Agile is a mindset and no amount of processes can make someone DO a mindset. Yet we expect engineers to be agile just because of a bunch of meetings.
Pejman Poh

Engineering Manager, SoSafe

Introduction

I always feel that I need to be able to logically deduce the logic behind everything I do and agile is no different. At the start of my career, I was never given a proper introduction to agile and it subsequently made me reject the idea until much later when I finally decided to do my own research. This document is a result of my research. I do my best to describe agile in a way that I believe engineers (but not just engineers) will be more receptive to.

If you like what you read, I’d be happy to present this to your teams as well! Just reach out to me on LinkedIn: https://www.linkedin.com/in/pejmanpoh/

Or reach out to me at [email protected] 

What will this document attempt to do?

A general observation that I have made is that all engineers are introduced to agile in the same way. They are told that the company is agile, that agile makes better products and all they need to do is attend the rituals. But the problem is that agile is a mindset. And no amount of processes can make someone do a mindset. A mindset needs to be taught and trained. As a result, engineers who don’t understand agile are naturally inclined to reject it as they see it as extra work that doesn’t bring them any value. This document will attempt to logically deduce why agile is the best tool when working in a dynamic environment with customers.

Like any good mathematical theory, it uses “axioms” to establish a basic set of rules that, if understood and agreed with, necessarily lead to the conclusion that agile is the best tool for this environment. This is why this document needs to be challenged, if a single axiom is not true, then the whole methodology falls apart.

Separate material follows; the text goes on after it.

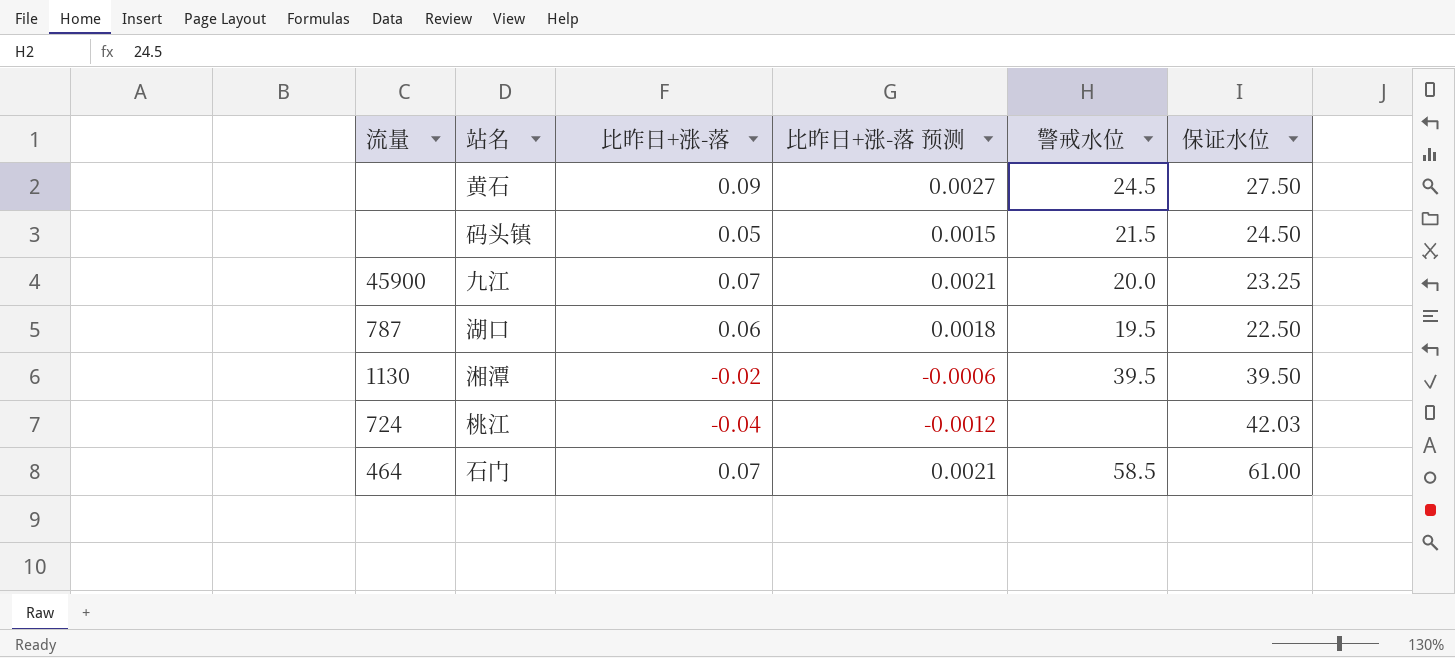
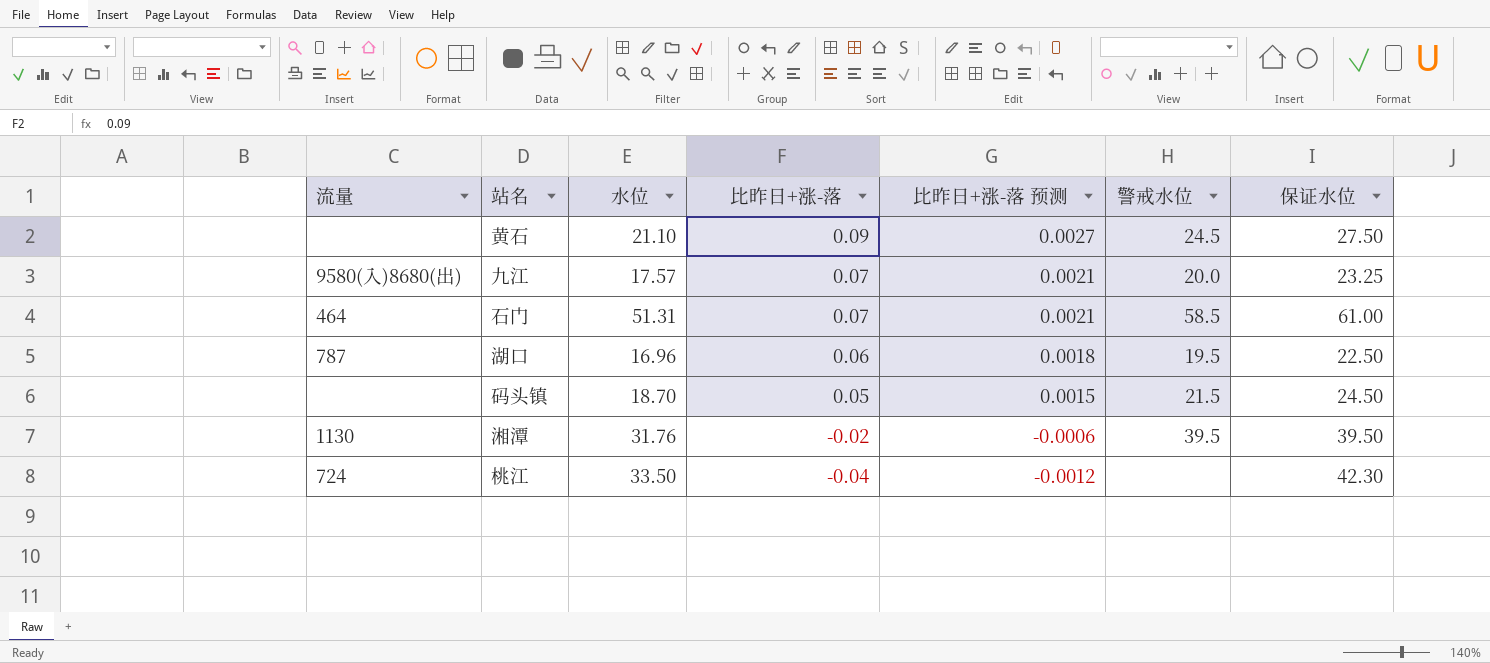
row order: none -> 比昨日+涨-落 descending
column 水位 | position: none -> 3
九江 | 流量: 45900 -> 9580(入)8680(出)
桃江 | 保证水位: 42.03 -> 42.30

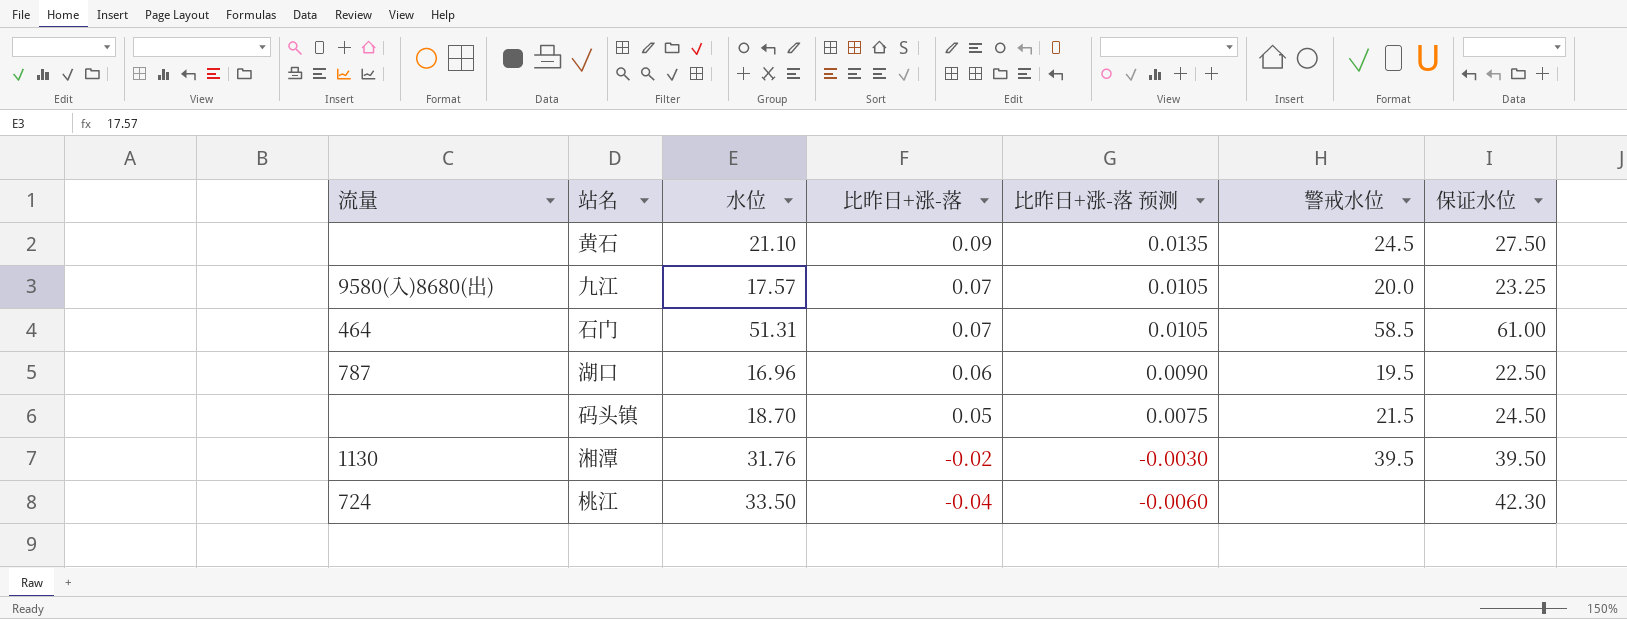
column 比昨日+涨-落 预测 | formula: [比昨日+涨-落] * 0.03 -> [比昨日+涨-落] * 0.15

Baseline: We are building something for someone

Preamble: Waterfall isn’t inherently bad. It's a linear approach that is useful when you have a clear understanding of the goals with little to no ambiguity. When cooking a dish or building IKEA furniture, Waterfall is the best and simplest approach. However, in dynamic and evolving projects where requirements may change, waterfall isn’t flexible enough to adapt gracefully.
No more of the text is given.